Because Briddell consented to the call and the applicable portions of CJP § 10-402 do not prohibit the disclosure of the recording to the State, the circuit court did not err when it admitted the jail call at trial.
II. Applicability of Marital Privilege
The marital privilege doctrine, as codified in CJP § 9-105, is "one of two privileges that protects confidential communications between husband and wife." Wong-Wing v. State, 156 Md. App. 597, 607 (2004) (citations omitted). It provides that "[o]ne spouse is not competent to disclose any confidential communication between the spouses occurring during their marriage." CJP § 9-105 (emphasis added).
There exist, however, several exceptions to martial privilege. "There is a rebuttable presumption that martial communications are confidential and privileged," but this presumption can be rebutted when it is shown that "the communication was not intended to be confidential." State v. Enriquez, 327 Md. 365, 372 (1992) (citation omitted). If this presumption has been thoroughly rebutted, the "burden of establishing the element of confidentiality" falls on the appellant. Ashford v. State, 147 Md. App. 1, 69 (2002). Because of the disfavor with which the courts look upon the use of testimonial privileges at trial, "we resolve an ambiguity against the privilege, rather than in its favor." Id. at 70. Furthermore, martial privilege exists only if such confidential communications are "expressly made so, or if the subject is such that the communicating spouse would probably desire that the matter be kept secret, either because its disclosure would be embarrassing or for some other reason." Coleman v. State, 281 Md. 538, 542 (1977) (citation omitted).
Spouses communicating in the presence of a third party may also eliminate the applicability of marital privilege. "If the [defendant] had spoken to his wife in the presence of a third person . . . his communication would not be deemed to have been confidential." Ashford, 147 Md. App. at 69 (citations omitted). For instance, in Mulligan v. State, 6 Md. App. 600, 615 (1969), this Court found that the admission made by the appellant to his wife while they were in the presence of the police at a police station, "was not a confidential communication . . . as it was made in the hearing of a third person." See also State v. Gladden, 600 S.E.2d 93, 96 (N.C. Ct. App. 2005) (holding that marital privilege did not apply where defendant's step-daughter had "actively participated in the phone conversation" between him and his wife). "The burden is not on the State to establish the presence of third persons; it is on the appellant to establish their absence." Ashford, 147 Md. App. at 69.

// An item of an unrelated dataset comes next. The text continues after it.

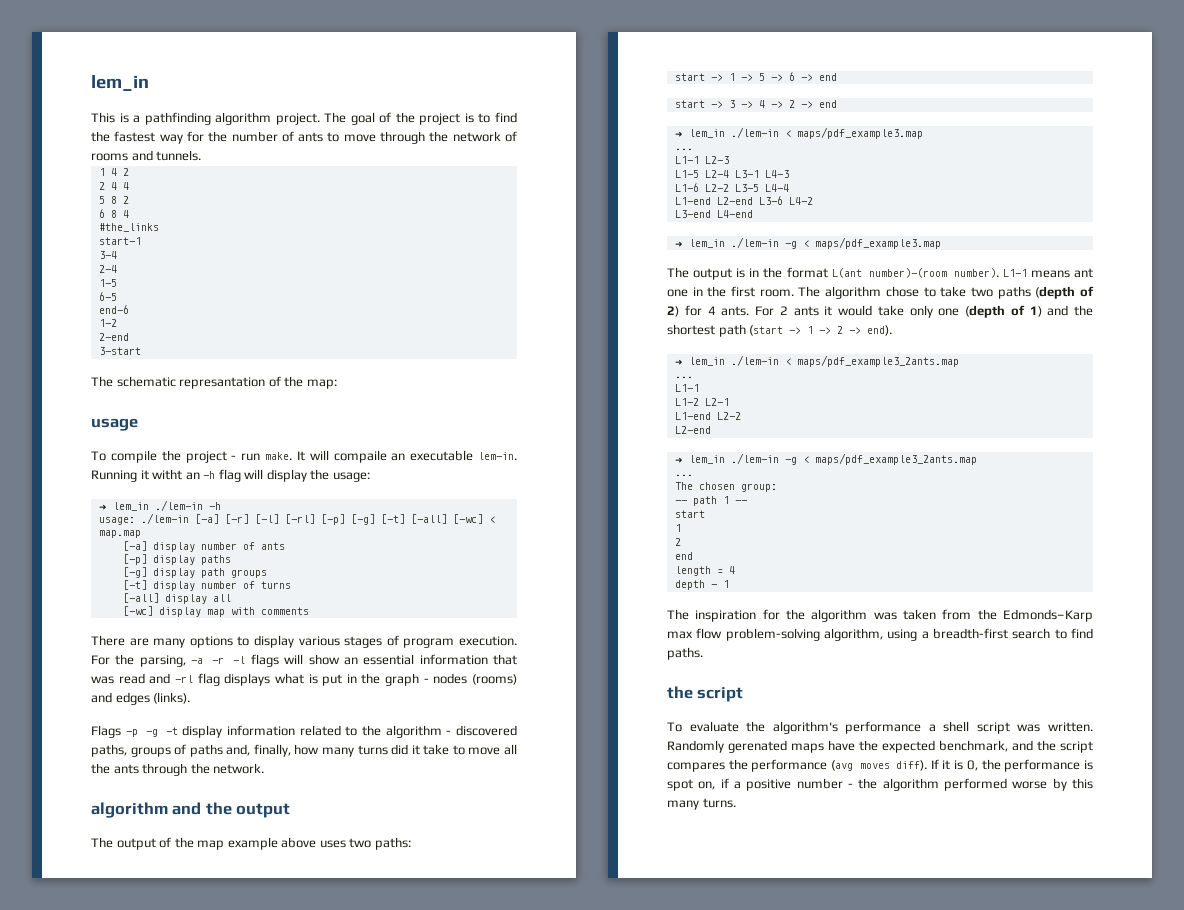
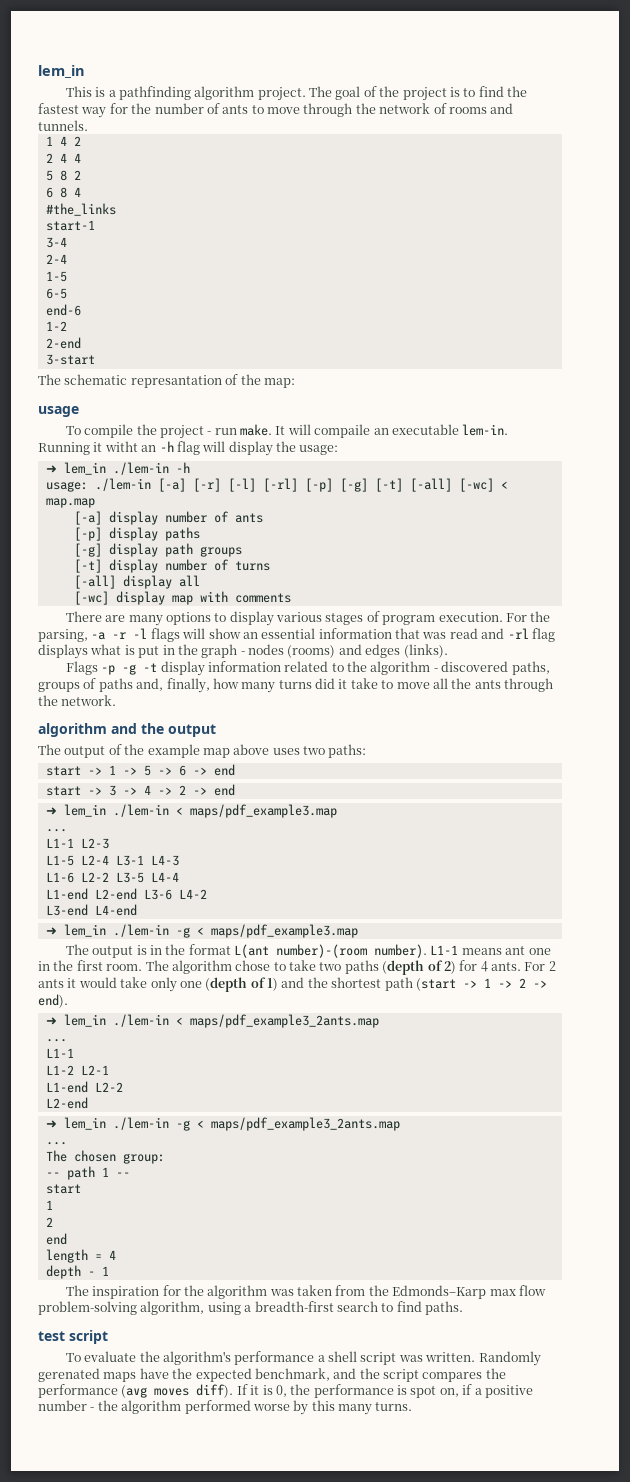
[197,837,278,850] map example -> [147,744,230,758] example map
[667,686,693,699] the -> [38,1331,65,1341] test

Here, Briddell and his wife were informed that the jail call was not confidential as it was being recorded. Any claim that the presumption of confidentiality was maintained regarding Briddell's jail call is without merit because they were both aware that a third party was recording and potentially listening to the call. In support of his argument, Briddell cites Newman v. State, 384 Md. 285, 306-07 (2004), asserting that the privilege remains despite the presence of a third party, so long as the person communicating "reasonably understood the conference to be confidential." It would be unreasonable for Briddell to believe that his conversation would remain confidential considering Briddell's knowledge of the presence of a third party—the Wicomico Department of Corrections.
III. Playing the Remainder of Jail Call for Jury
Finally, Briddell argues that the circuit court erred in refusing to allow the playing of the entire jail call under the doctrine of completeness. Briddell asserts that the court erred when it failed to play his approximately twenty-two minute jail call. Briddell contends that the jury was left with an incomplete and inaccurate representation about the purpose and content of the call, and that any inaccuracies would be cured by playing the entire call for the jury. We disagree.
In Conyers v. State, 345 Md. 525, 541 (1997), the Court of Appeals held that the doctrine of completeness allows a party to respond to the entry of a writing or conversation by a party opponent, "by admitting the remainder of that writing or conversation." (Citation omitted). The Conyers Court listed three requirements for the doctrine of completeness to apply: "[1] No utterance irrelevant to the issue is receivable; [2] No more of the remainder of the utterance than concerns the same subject, and is explanatory of the first part, is receivable; [3] The remainder . . . merely aids in the construction of the utterance as a whole, and is not in itself testimony." Id. at 541-42 (quoting Feigley v. Balt. Transit Co., 211 Md. 1, 10 (1956)).
Further, the remainder of the conversation sought to be introduced should be excluded if "the danger of prejudice outweighs the explanatory value." Id. at 542 (citing Richardson v. State, 324 Md. 611, 622-23 (1991)). Likewise, any evidence that is not relevant is also not admissible. Md. Rule 5-402. Even when relevant, evidence may be excluded if its probative value is substantially outweighed by: (1) the danger of unfair prejudice, (2) confusion of the issues, (3) misleading the jury, or (4) by considerations of undue delay, waste of time, or needless presentation of cumulative evidence. Md. Rule 5-403.
At no point at trial or on appeal does Briddell state how the remainder of the jail call explained, helped clarify, or would put into context the section of the call played at trial. On the third day of testimony, the circuit court noted that any desire by defense counsel to clarify the portion of the jail call played before the jury could be undertaken during Briddell's direct examination. This was never done or attempted.
Further, the doctrine of verbal completeness is inapplicable if the remainder of the recording requested to be played is "in itself testimony." Conyers, 345 Md. at 542. Briddell's desire to play the balance of the jail call was not to give context to the portion played by the State, but an attempt to include other statements regarding witnesses and potential trial testimony not relevant to the portion played by the State. All of those statements constituted self-serving hearsay, in place of direct testimony, inappropriate for the jury to hear under the doctrine of completeness.
Finally, any probative evidence was substantially outweighed by several factors. The danger of unfair prejudice was clear. By playing the balance of the jail call, the circuit court would have permitted Briddell to admit self-serving hearsay, causing prejudice, by denying the State's ability to cross-examine Briddell on his statements. Such an extensive, and at times meandering, jail call included a discussion of his wife's new tattoo, a discussion about the exclusion of witnesses, and a speakerphone conversation between Briddell, his wife, and his mother-in-law in which Briddell asked his mother-in-law to lie on the stand regarding her familiarity with Briddell.
All of these topics within a nearly twenty-two minute jail call would have done nothing, except create potential confusion of the issues, and be completely irrelevant. The remainder of the jail call did not explain or clarify for the jury the portions played by the State at trial. Therefore, the circuit court did not abuse its discretion when it refused Briddell's request to play the remainder of the jail call for the jury.
JUDGMENT OF THE CIRCUIT COURT FOR WICOMICO COUNTY AFFIRMED. COSTS TO BE PAID BY APPELLANT.